Why do people do this?
Somebody gimme an explanation, 'cause I'm fresh out.
Speaking of quaint American traditions, I think we're finally nearing the end of the erotic-thriller onslaught. After approximately 17,000 erotic thrillers in the last five years, we now have Blondes Have More Guns, a slapstick version of Basic Instinct that's so goofy it's like watching Abbott and Costello Meet the Mummy.

You wanna scream: "Okay! Okay! We get it! It's over! Enough already! Either stop making these movies or just kill me now!"

This is one of those Top Gun-type flicks where the police captain says, "We're placing her under surveillance." Cut to a knight in armor walking through the police station, with cops saying, "Good luck, Sir Valence."

Then there's the scene where a security guard sees something happening on his monitor, pulls out his pistol and screams, "Cover me!" And a cop throws a blanket over him.

You get the idea? Cheap puns. Huge-breasted women. Dinner forks through the eyeball. Sharon Stone cross-your-legs impersonations. Disgusting bathroom humor.

I loved it.
Gloria Lusiak is the woman who likes to get nekkid and sex men to death while drilling them with a plug-in chainsaw. Michael McGaharn is the dimwit cop who can't decide whether to sleep with her or her twin sister. And George Merriweather is the shameless producer-writer-director who filled this thing with so many one-liners it's almost impossible to describe.

There is literally at least one gag every five seconds. Not since The Groove Tube have we had a movie this mindless, this senseless, this gross, this disgusting, with this much gratuitous nudity. The man's a genius.

Absolutely no plot to get in the way of the story.
Twenty-one dead bodies. Sixteen breasts. Three buckets of gooey discolored stage blood.

Multiple aardvarking. Diet-cola guzzling.
One motor vehicle chase, with grenade. Multiple coke-sniffing.
Pizza sex. Candelabra sex. Multiple cross-dressing.
Gratuitous Don Woo infomercial. Gratuitous guy in a bunny suit.
Upchuck Fu.
Drive-In Academy Award nomination for:

George Merriweather, for cramming Basic Instinct, Indecent Proposal, Body Heat, and Body of Evidence into the same spoof, and spending at least 50 bucks on the movie.

Four stars.
Joe Bob says check it out.

Joe Bob's Find That Flick
This week's noggin-pummeler comes from...Joe S. McNair of Kyle, Texas:
"I was working at a theater (sorry, it was a sit-down, not a drive-in) back in the 1970s, and we had this movie come to the theater titled When Women Had Tails. The local movie-review guy called it 'the worst movie ever made.'

"Before the review the theater was empty. After the review we sold it out. Everybody wanted to see the 'worst movie ever made.'

"Anyway, who was the female lead in the flick? She was one of those Italian bombshells; they all looked alike. To be honest I can't remember her face, but I don't think that was the portion of her anatomy that we were supposed to remember anyway.

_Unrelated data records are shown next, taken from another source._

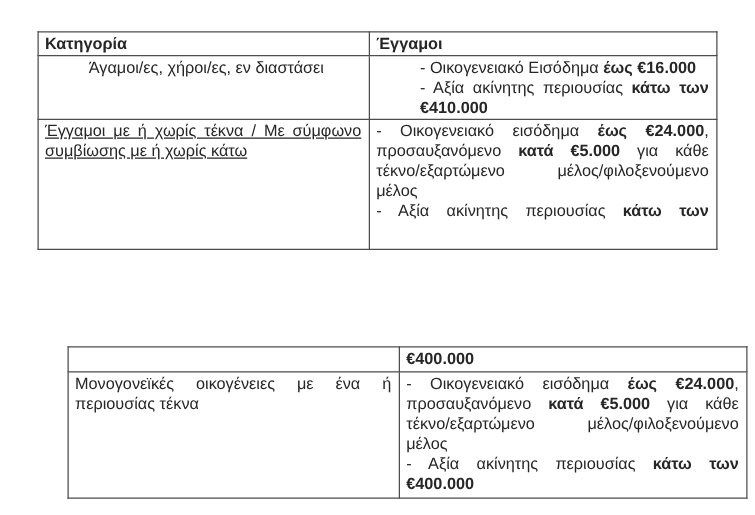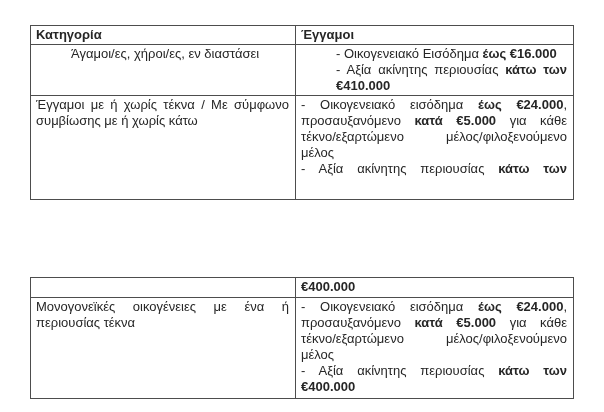--- a/index.html
+++ b/index.html
@@ -23,21 +23,21 @@
   table.tbl {
     position: absolute;
     left: 30px;
     width: 543px;
     border-collapse: collapse;
     table-layout: fixed;
     font-size: 13px;
     line-height: 16px;
   }
   table.sec0 { top: 25px; border-radius: 13px; }
-  table.sec1 { top: 277px; }
+  table.sec1 { top: 277px; margin-left: 24px; }
   col.c1 { width: 265px; }
   col.c2 { width: 278px; }
   th, td {
     border: 1px solid #4d4d4d;
     vertical-align: top;
     padding: 1px 6px 1px 5px;
     text-align: left;
     overflow: hidden;
   }
   th {
@@ -76,21 +76,21 @@
           <td style="border-color: rgb(77, 77, 77);">
             <div class="line"><span>Άγαμοι/ες, χήροι/ες, εν διαστάσει</span></div>
           </td>
           <td style="border-color: rgb(77, 77, 77); margin-left: 10px;">
             <div class="line"><span>- Οικογενειακό Εισόδημα </span><span class="b">έως €16.000</span></div>
             <div class="line just"><span>- Αξία ακίνητης περιουσίας </span><span class="b">κάτω των</span></div>
             <div class="line"><span class="b">€410.000</span></div>
           </td>
         </tr>
         <tr>
-          <td style="border-color: rgb(77, 77, 77);">
+          <td style="border-color: rgb(77, 77, 77); text-decoration: underline;">
             <div class="line just"><span>Έγγαμοι με ή χωρίς τέκνα / Με σύμφωνο</span></div>
             <div class="line"><span>συμβίωσης με ή χωρίς κάτω</span></div>
           </td>
           <td style="border-color: rgb(77, 77, 77);">
             <div class="line just"><span>- Οικογενειακό εισόδημα </span><span class="b">έως €24.000</span><span>,</span></div>
             <div class="line just"><span>προσαυξανόμενο </span><span class="b">κατά €5.000</span><span> για κάθε</span></div>
             <div class="line just"><span>τέκνο/εξαρτώμενο μέλος/φιλοξενούμενο</span></div>
             <div class="line"><span>μέλος</span></div>
             <div class="line just"><span>- Αξία ακίνητης περιουσίας </span><span class="b">κάτω των</span></div>
           </td>

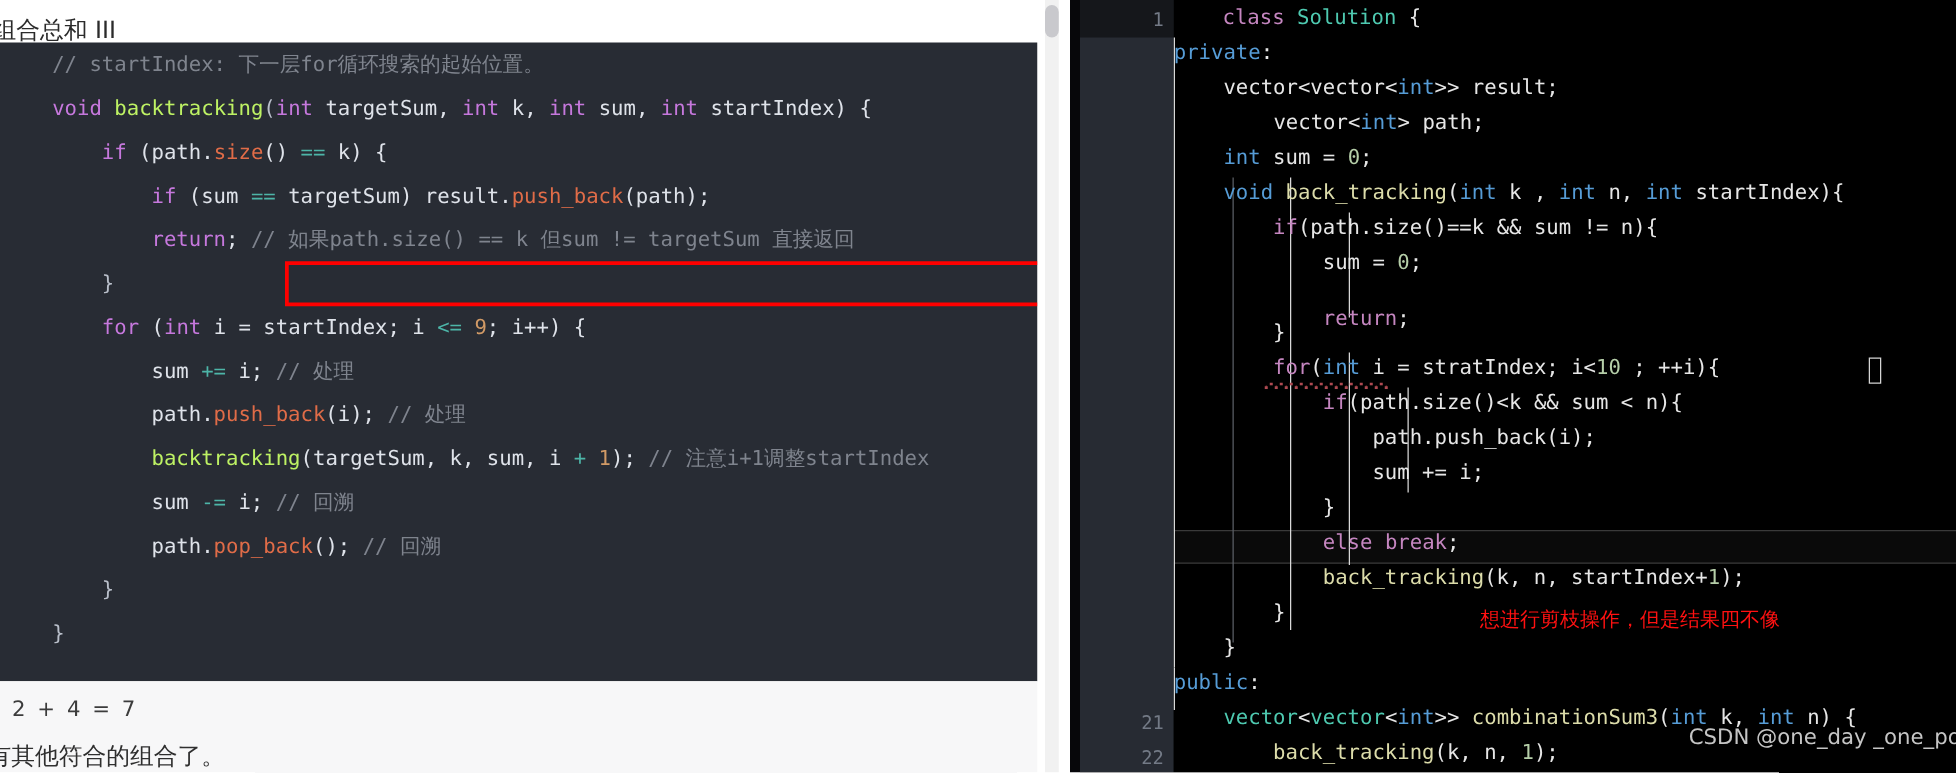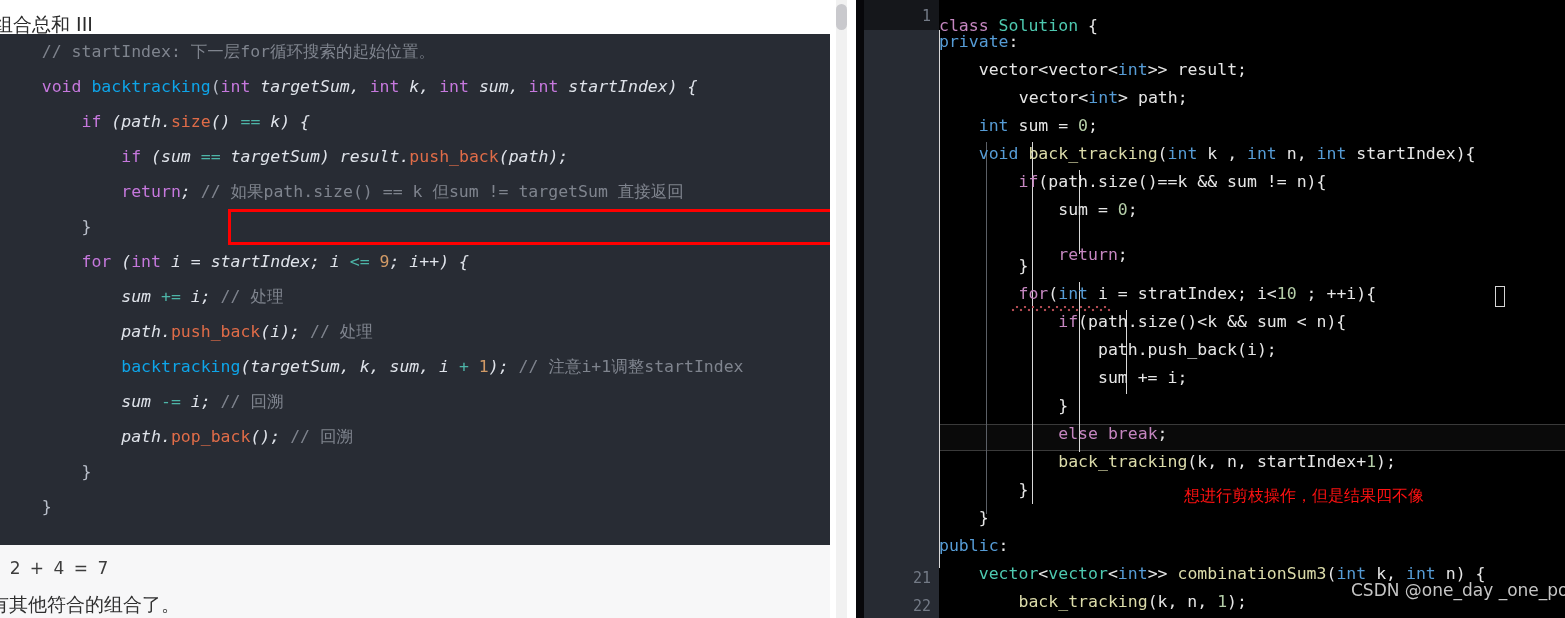--- a/index.html
+++ b/index.html
@@ -58,22 +58,22 @@
     background:#c9c9cd; border-radius:6px;
   }
   .edge-dark{
     position:absolute; left:856px; top:0; width:8px; height:618px;
     background:#07070a;
   }
 
   
   .lc-com   { color:#7f848e; }
   .lc-kw    { color:#c678dd; }
-  .lc-fn    { color:#0ea5e9; }
-  .lc-plain { color:#dfe3ea;font-style:italic; }
+  .lc-fn    { color:#bef264; }
+  .lc-plain { color:#dfe3ea; }
   .lc-mem   { color:#e06c48; }
   .lc-op    { color:#4db5a8; }
   .lc-num   { color:#d19a66; }
   .lc-brace { color:#b9bfca; }
 
   
   .red-box{
     position:absolute;
     border:3px solid #ff0000;
     left:228px; top:175px; width:608px; height:36px;
@@ -205,21 +205,21 @@
       <div class="indent-guide" style="left:140px; top:282px; height:170px;"></div>
       <div class="indent-guide" style="left:187px; top:310px; height:84px;"></div>
 
       <div class="squiggle" style="left:72px; top:306px; width:100px;"></div>
 
       <div class="cursor-box" style="left:556px; top:286px;"></div>
 
       <div class="rnote" style="left:245px; top:486px;">想进行剪枝操作，但是结果四不像</div>
 
       <div class="watermark" style="left:412px; top:580px;">CSDN @one_day _one_post</div>
-    <div class="rc-l" style="top: 12px; left: 0px;"><span class="rc-kw">class </span><span class="rc-type">Solution</span><span class="rc-punct"> {</span></div>
+    <div class="rc-l" style="top: 0px; left: 0px; padding-left: 39px;"><span class="rc-kw">class </span><span class="rc-type">Solution</span><span class="rc-punct"> {</span></div>
         <div class="rc-l" style="top: 28px; left: 0px;"><span class="rc-type2">private</span><span class="rc-punct">:</span></div>
         <div class="rc-l" style="top: 56px; left: 0px;"><span class="rc-plain">    </span><span class="rc-plain">vector</span><span class="rc-punct">&lt;</span><span class="rc-plain">vector</span><span class="rc-punct">&lt;</span><span class="rc-type2">int</span><span class="rc-plain">&gt;&gt; result;</span></div>
         <div class="rc-l" style="top: 84px; left: 0px; padding-left: 40px;"><span class="rc-plain">    vector&lt;</span><span class="rc-type2">int</span><span class="rc-plain">&gt; path;</span></div>
         <div class="rc-l" style="top: 112px; left: 0px;"><span class="rc-plain">    </span><span class="rc-type2">int</span><span class="rc-plain"> sum = </span><span class="rc-num">0</span><span class="rc-plain">;</span></div>
         <div class="rc-l" style="top: 140px; left: 0px;"><span class="rc-plain">    </span><span class="rc-type2">void</span><span class="rc-plain"> </span><span class="rc-fn">back_tracking</span><span class="rc-plain">(</span><span class="rc-type2">int</span><span class="rc-plain"> k , </span><span class="rc-type2">int</span><span class="rc-plain"> n, </span><span class="rc-type2">int</span><span class="rc-plain"> startIndex){</span></div>
         <div class="rc-l" style="top: 168px; left: 0px;"><span class="rc-plain">        </span><span class="rc-kw">if</span><span class="rc-plain">(path.size()==k &amp;&amp; sum != n){</span></div>
         <div class="rc-l" style="top: 196px; left: 0px;"><span class="rc-plain">            sum = </span><span class="rc-num">0</span><span class="rc-plain">;</span></div>
         <div class="rc-l" style="top: 241px; left: 0px;"><span class="rc-plain">            </span><span class="rc-kw">return</span><span class="rc-plain">;</span></div>
         <div class="rc-l" style="top: 252px; left: 0px;"><span class="rc-plain">        }</span></div>
         <div class="rc-l" style="top: 280px; left: 0px;"><span class="rc-plain">        </span><span class="rc-kw">for</span><span class="rc-plain">(</span><span class="rc-type2">int</span><span class="rc-plain"> i = stratIndex; i&lt;</span><span class="rc-num">10</span><span class="rc-plain"> ; ++i){</span></div>

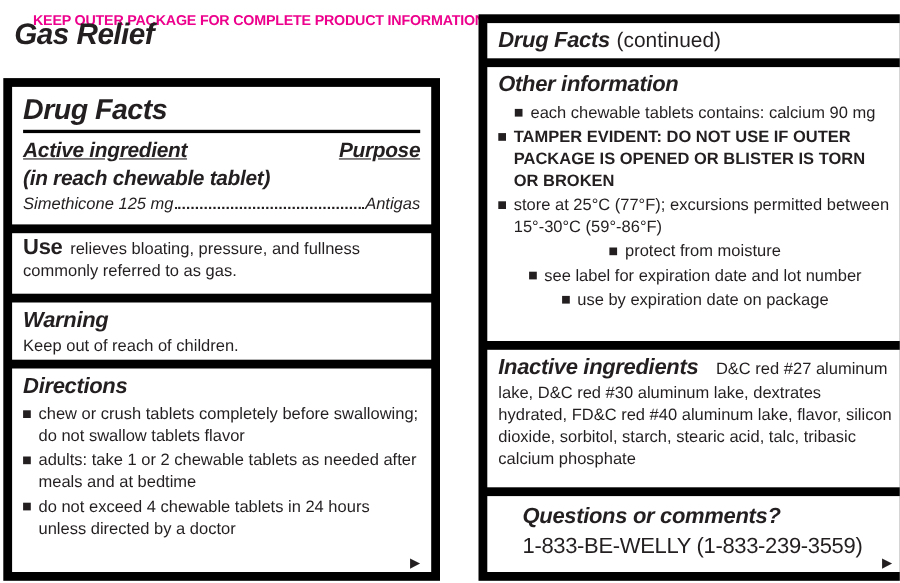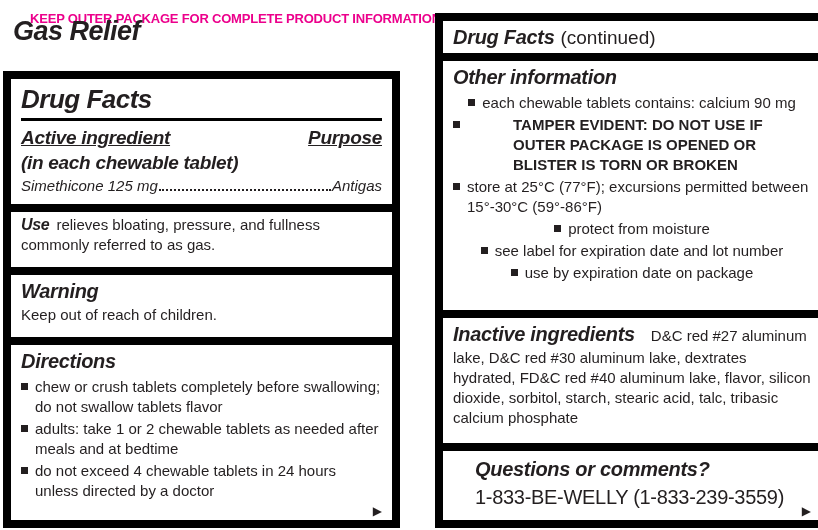--- a/index.html
+++ b/index.html
@@ -64,71 +64,71 @@
     line-height:25px; letter-spacing:-0.3px;
   }
   .dot-row { display:flex; align-items:baseline; font-size:15px; line-height:22px;font-style:italic; }
   .leader { flex:1; border-bottom:2px dotted #231f20; margin:0 1px 3px; }
 
   .sec-heading {
     font-size:20px; font-weight:bold; font-style:italic;
     line-height:27px; letter-spacing:-0.3px;
   }
   .inline-heading {
-    font-size:16px; font-weight:bold; font-style:italic;
+    font-size:20px; font-weight:bold; 
     margin-right:7px; letter-spacing:-0.3px;
   }
   .body-text { font-size:15px; line-height:20px; }
 
   .b-item { display:flex; font-size:15px; line-height:20px; margin-top:2px;justify-content:center; }
   .b-item .sq {
     width:7px; height:7px; background:#231f20;
     flex:none; margin:6px 7px 0 0;
   }
-  .b-item.bold { font-weight:bold;gap:46px; }
+  .b-item.bold { font-weight:bold; }
 
   .arrow {
     position:absolute; right:10px; bottom:3px;
     font-size:12px; color:#231f20; line-height:12px;
   }
 
   .rp-titlebar { line-height:28px; white-space:nowrap; }
   .rp-title-main { font-size:20px; font-weight:bold; font-style:italic; letter-spacing:-0.3px; }
   .rp-title-suffix { font-size:19px; margin-left:6px; }
 
   .inactive-heading { margin-right:16px; }
   .phone-line { font-size:20px; line-height:28px; letter-spacing:-0.3px; white-space:nowrap; }
 
   .sec-flex-fill { flex:1; }
   .sec-h-title    { height:32px;  flex:none; padding-top:2px; }
   .sec-h-other    { height:249px; flex:none; }
   .sec-h-inactive { height:125px; flex:none; }
   .sec-h-quest    { height:69px;  flex:none; padding-top:5px;padding-left:32px; }
   .sec-h-active   { height:125px; flex:none; }
   .sec-h-use      { height:55px;  flex:none; }
-  .sec-h-warn     { height:62px;  flex:none; }
+  .sec-h-warn     { height:52px;  flex:none; }
 </style>
 </head>
 <body>
 
 <div class="canvas">
 
   <div class="outer-note">KEEP OUTER PACKAGE FOR COMPLETE PRODUCT INFORMATION</div>
   <div class="product-title">Gas Relief</div>
 
   <div class="panel panel-left">
 
     <div class="sec sec-h-active">
       <div class="df-title">Drug Facts</div>
       <div class="thin-rule"></div>
       <div class="ai-row">
         <span>Active ingredient</span>
         <span>Purpose</span>
       </div>
-      <div class="ai-line2">(in each chewable tablet)</div>
+      <div class="ai-line2">(in reach chewable tablet)</div>
       <div class="dot-row">
         <span>Simethicone 125 mg</span>
         <span class="leader"></span>
         <span>Antigas</span>
       </div>
     </div>
 
     <div class="sec sec-h-use body-text">
       <span class="inline-heading">Use</span><span>relieves bloating, pressure, and fullness commonly referred to as gas.</span>
     </div>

"I would like to have a copy of this one in my collection. Any ideas?"
A video will be awarded to the correct answer. (The winner chooses from a list of about a thousand titles.) In the event of a tie, a drawing will be held. Send "Find That Flick" questions and solutions to Joe Bob Briggs, P.O. Box 2002, Dallas, Texas 75221.

We Don't Have a Winner!
In a previous column, Crazy Dan Marsh of Wayne, Mich., wrote:
"What is this movie? It's a spy flick with a shipping crate on a dock. Anyway, the crate machine-guns women in bikinis on or near the dock. A very bad-tempered box. I think it was a spy flick."

For the sixth time in history, we have no correct answers. The video will still be awarded to late entries.